In this article, we present a hybrid non-negative matrix factorization (HNMF) method to integrate phenotype and genotype information for patient stratification. HNMF simultaneously approximates the phenotypic and genetic feature matrices using different appropriate loss functions, and generates patient subtypes, phenotypic groups and genetic groups. Unlike previous methods, HNMF approximates phenotypic matrix under Frobenius loss, and genetic matrix under Kullback-Leibler (KL) loss. We propose an alternating projected gradient method to solve the approximation problem. Simulation shows HNMF converges fast and accurately to the true factor matrices. On a real-world clinical dataset, we used the patient factor matrix as features and examined the association of these features with indices of cardiac mechanics. We compared HNMF with six different models using phenotype or genotype features alone, with or without NMF, or using joint NMF with only one type of loss We also compared HNMF with 3 recently published methods for integrative clustering analysis, including iClusterBayes, Bayesian joint analysis and JIVE. HNMF significantly outperforms all comparison models. HNMF also reveals intuitive phenotype-genotype interactions that characterize cardiac abnormalities.
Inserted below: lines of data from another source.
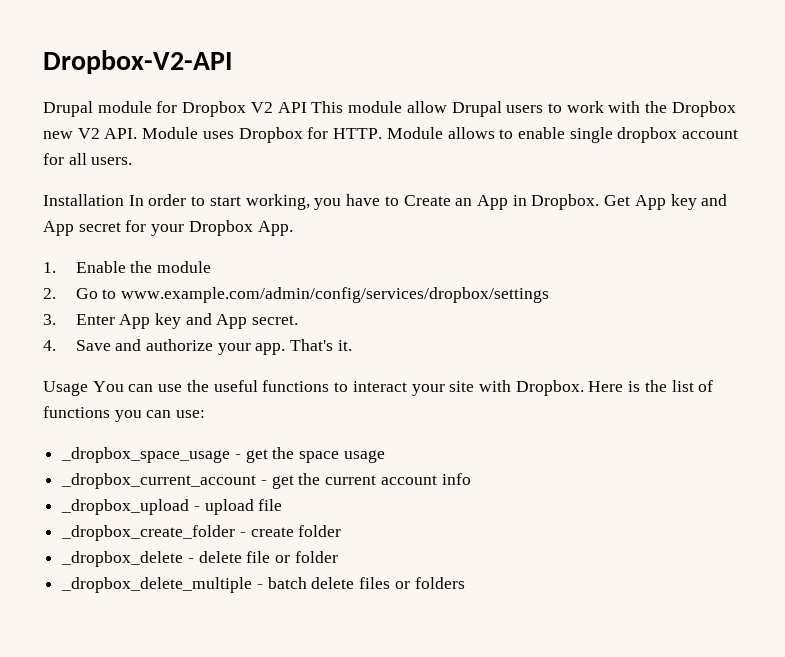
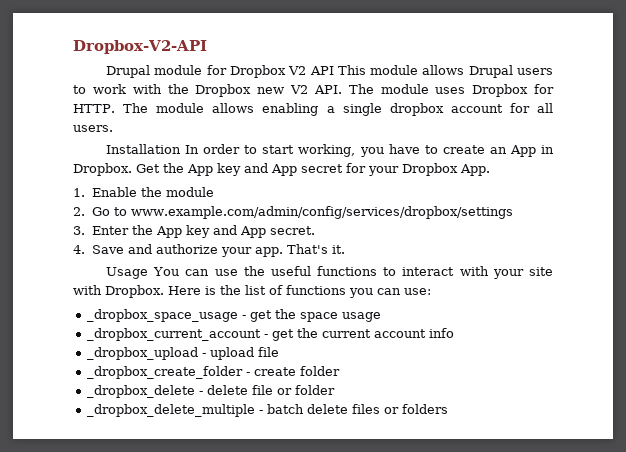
[406,101,447,113] allow -> [422,65,465,75] allows
[142,127,199,139] Module -> [348,84,429,94] The module
[386,127,565,139] Module allows to enable -> [123,103,335,116] The module allows enabling a
[403,195,451,206] Create -> [442,145,485,154] create
(631, 200) none -> [163,163,184,173] the
(115, 319) none -> [131,225,153,235] the
(407, 386) none -> [459,266,489,276] with

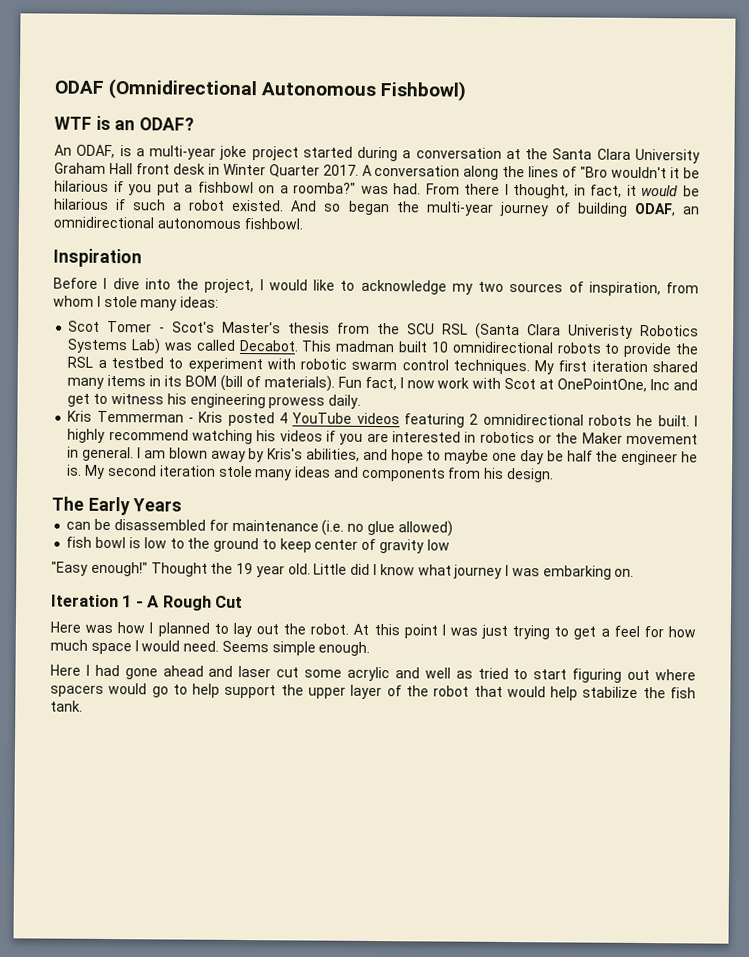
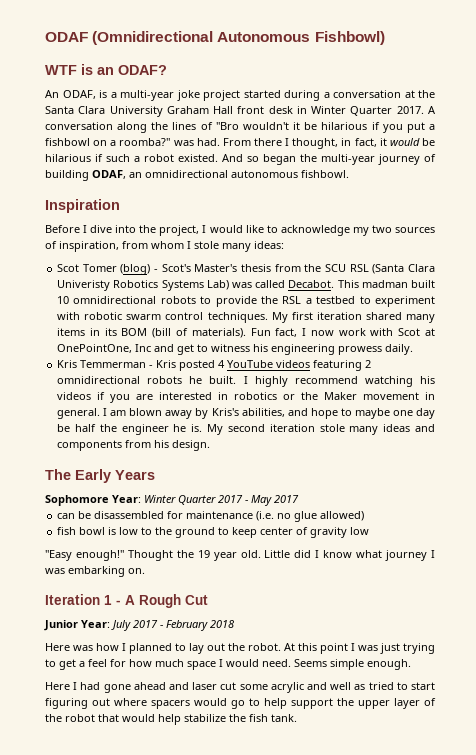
(153, 326) none -> [120,264,151,275] (blog)
(183, 505) none -> [45,495,299,506] // Sophomore Year: Winter Quarter 2017 - May 2017
(244, 602) none -> [44,620,234,631] // Junior Year: July 2017 - February 2018

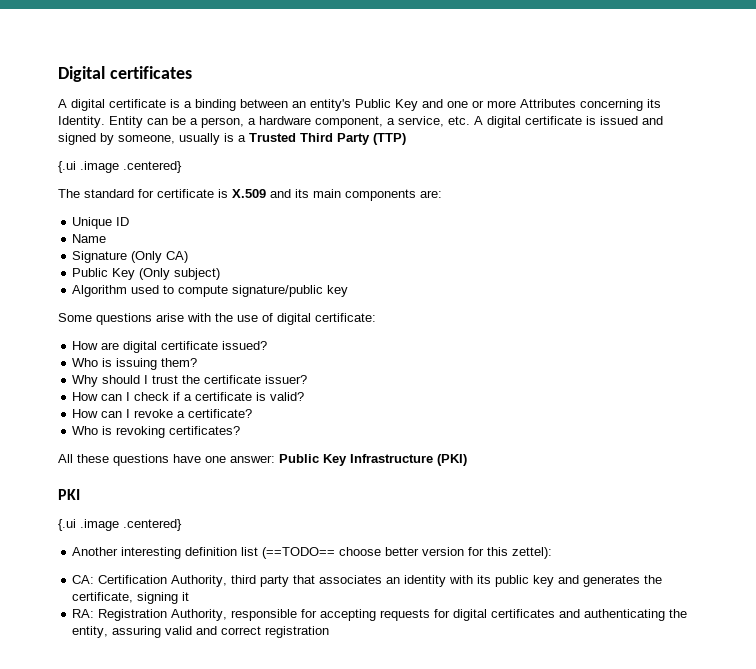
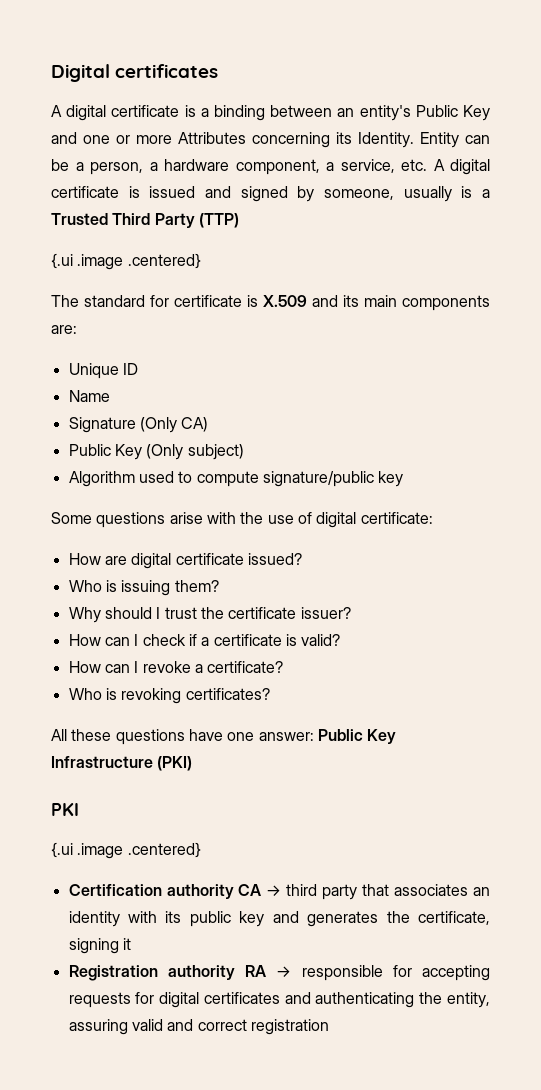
[72,547,553,559] [72,575,228,587] Another interesting definition list (==TODO== choose better version for this zettel): // CA: Certification Authority, -> [68,884,282,899] Certification authority CA →
[72,609,228,621] RA: Registration Authority, -> [68,965,292,981] Registration authority RA →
Our code is publicly available on github at https://github.com/yuanluo/hnmf.
Supplementary data are available at Bioinformatics online.
高血压是一种需要改进亚型划分的异质综合征,需要使用表型和遗传测量来实现,目的是识别具有相似病理生理机制的患者亚组,这些患者可能对靶向治疗更有反应。现有的机器学习方法通常在整合表型和基因型信息以及向临床医生提供可解释的模型方面面临挑战。我们旨在基于表型和基因型特征为患者提供信息丰富的分层。
在本文中,我们提出了一种混合非负矩阵分解(HNMF)方法,用于整合表型和基因型信息进行患者分层。HNMF 使用不同的适当损失函数同时近似表型和遗传特征矩阵,并生成患者亚型、表型组和遗传组。与以前的方法不同,HNMF 在 Frobenius 损失下近似表型矩阵,在 Kullback-Leibler(KL)损失下近似遗传矩阵。我们提出了一种交替投影梯度方法来解决逼近问题。模拟表明,HNMF 能够快速准确地逼近真实因子矩阵。在一个真实的临床数据集上,我们使用患者因子矩阵作为特征,并检查这些特征与心脏力学指标的关联。我们将 HNMF 与六种不同的模型进行了比较,这些模型单独使用表型或基因型特征,或者使用没有 NMF 的特征,或者使用仅有一种损失的联合 NMF。我们还将 HNMF 与最近发表的三种用于综合聚类分析的方法进行了比较,包括 iClusterBayes、贝叶斯联合分析和 JIVE。HNMF 明显优于所有比较模型。HNMF 还揭示了直观的表型-基因型相互作用,这些相互作用可以描述心脏异常。
我们的代码可在 github 上公开获得,网址为 https://github.com/yuanluo/hnmf。
补充数据可在生物信息学在线获得。